In the records below, print each line exactly and leave every image out.

[Change detection outputs]
■ ■ ■ ■

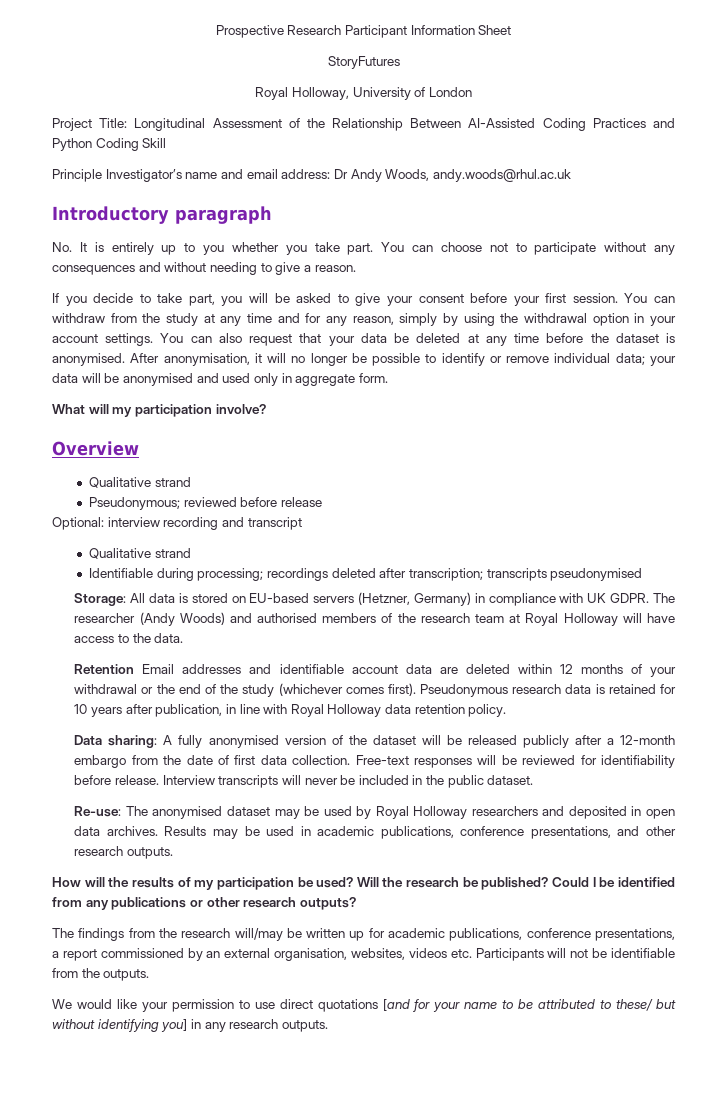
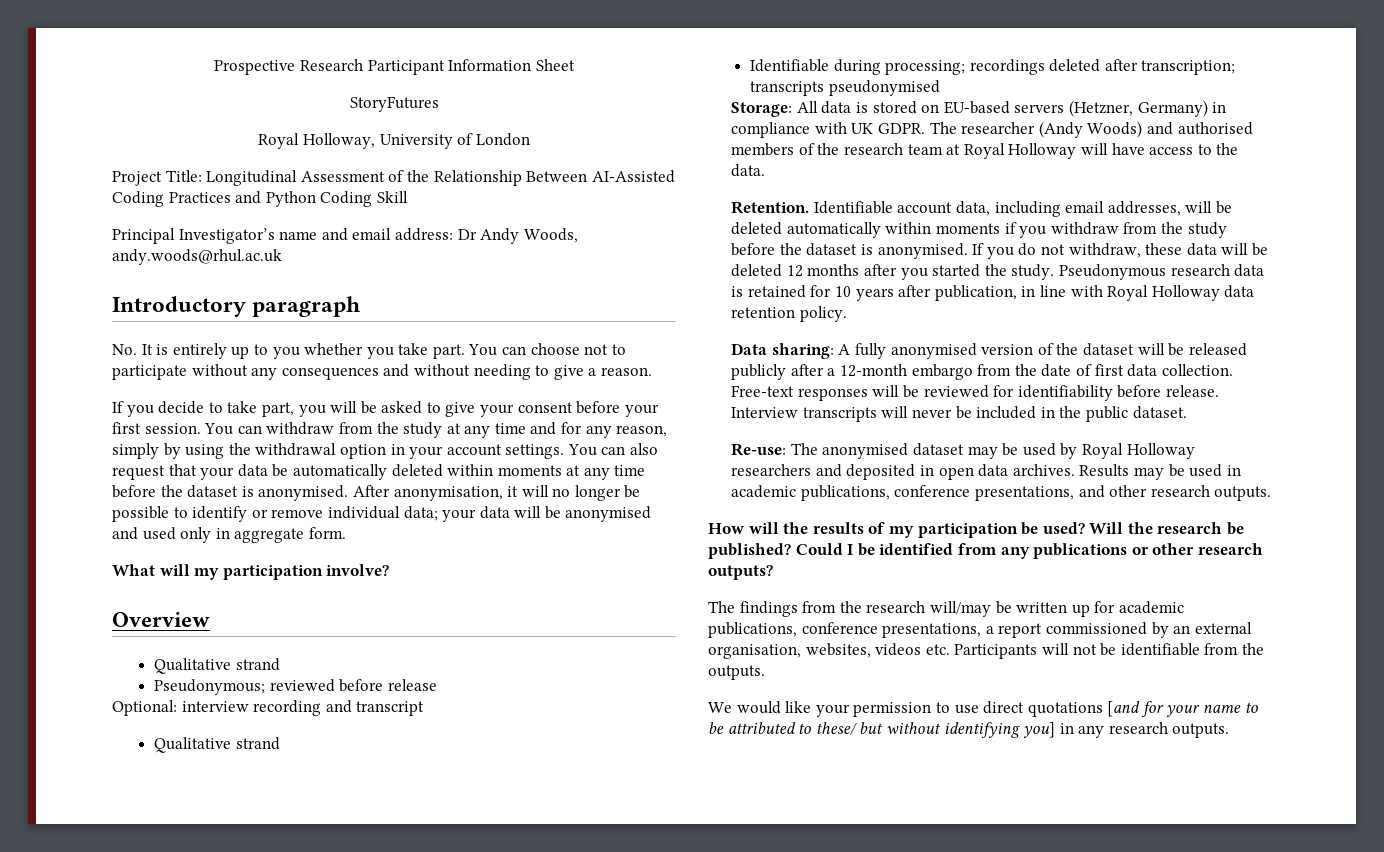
- Principle Investigator’s name and email address: Dr Andy Woods, andy.woods@rhul.ac.uk
+ Principal Investigator’s name and email address: Dr Andy Woods, andy.woods@rhul.ac.uk
- You can also request that your data be deleted at any time before the dataset is anonymised.
+ You can also request that your data be automatically deleted within moments at any time before the dataset is anonymised.
- Retention Email addresses and identifiable account data are deleted within 12 months of your withdrawal or the end of the study (whichever comes first).
+ Retention. Identifiable account data, including email addresses, will be deleted automatically within moments if you withdraw from the study before the dataset is anonymised. If you do not withdraw, these data will be deleted 12 months after you started the study.

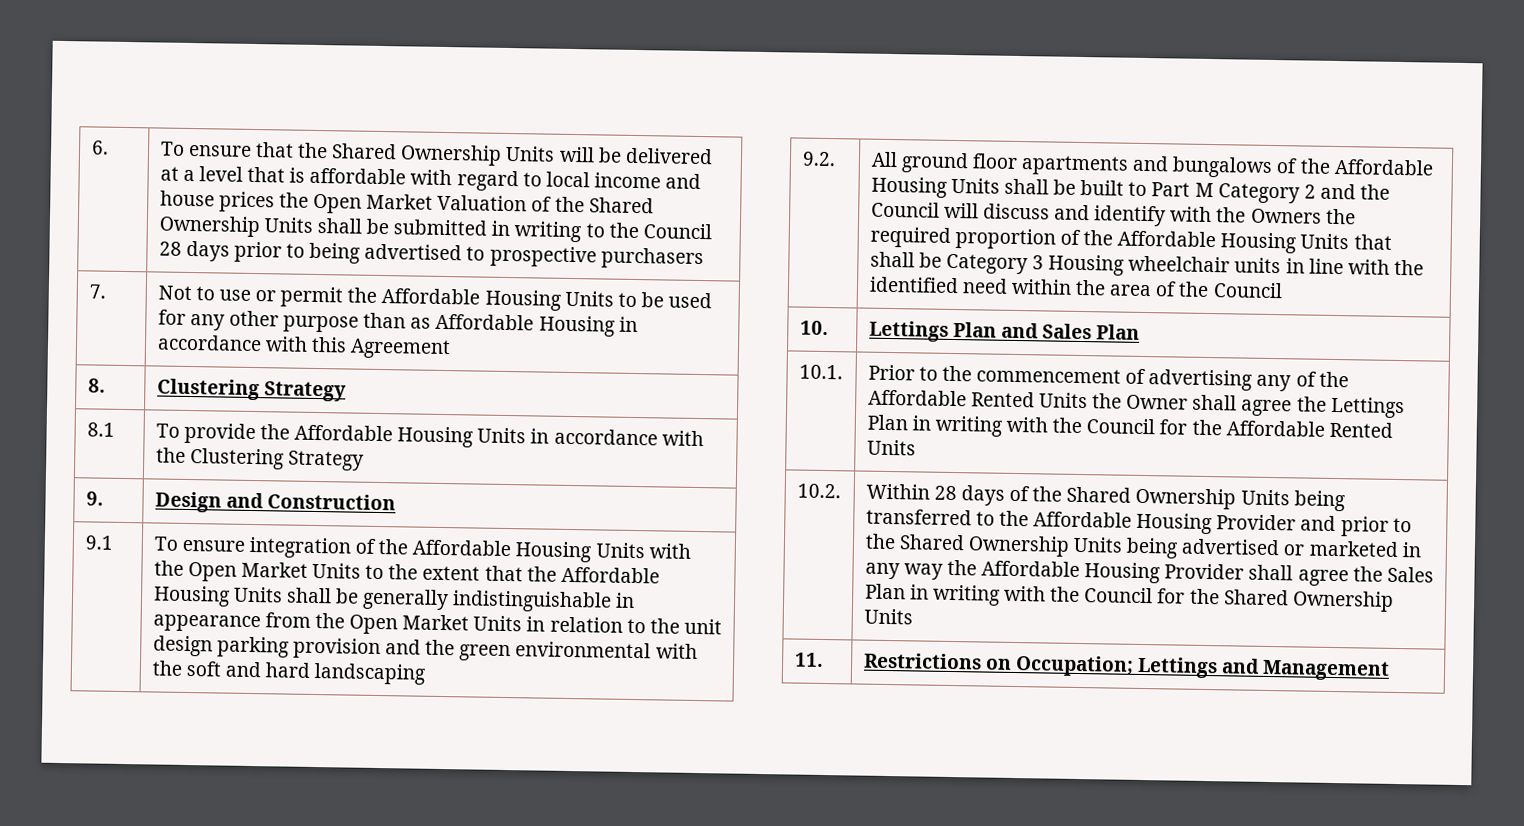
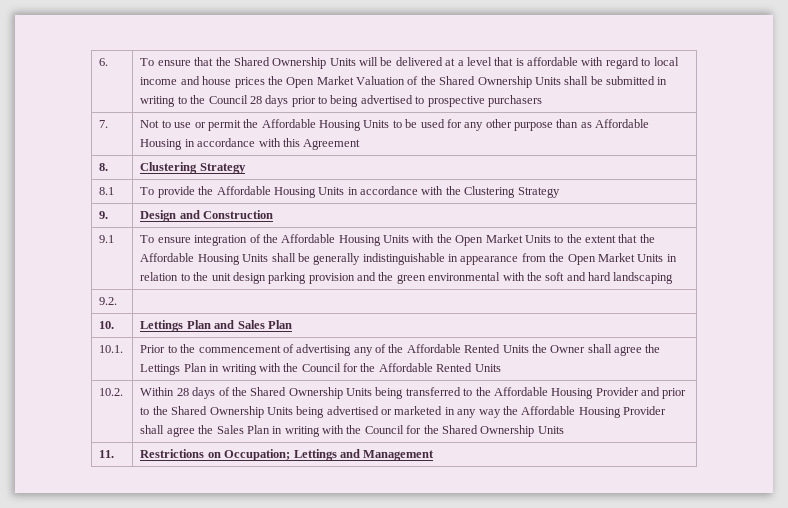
- All ground floor apartments and bungalows of the Affordable Housing Units shall be built to Part M Category 2 and the Council will discuss and identify with the Owners the required proportion of the Affordable Housing Units that shall be Category 3 Housing wheelchair units in line with the identified need within the area of the Council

■ ■ ■ ■

— Finished task —
- Principle Investigator’s name and email address: Dr Andy Woods, andy.woods@rhul.ac.uk
+ Principal Investigator’s name and email address: Dr Andy Woods, andy.woods@rhul.ac.uk
- You can also request that your data be deleted at any time before the dataset is anonymised.
+ You can also request that your data be automatically deleted within moments at any time before the dataset is anonymised.
- Retention Email addresses and identifiable account data are deleted within 12 months of your withdrawal or the end of the study (whichever comes first).
+ Retention. Identifiable account data, including email addresses, will be deleted automatically within moments if you withdraw from the study before the dataset is anonymised. If you do not withdraw, these data will be deleted 12 months after you started the study.

- All ground floor apartments and bungalows of the Affordable Housing Units shall be built to Part M Category 2 and the Council will discuss and identify with the Owners the required proportion of the Affordable Housing Units that shall be Category 3 Housing wheelchair units in line with the identified need within the area of the Council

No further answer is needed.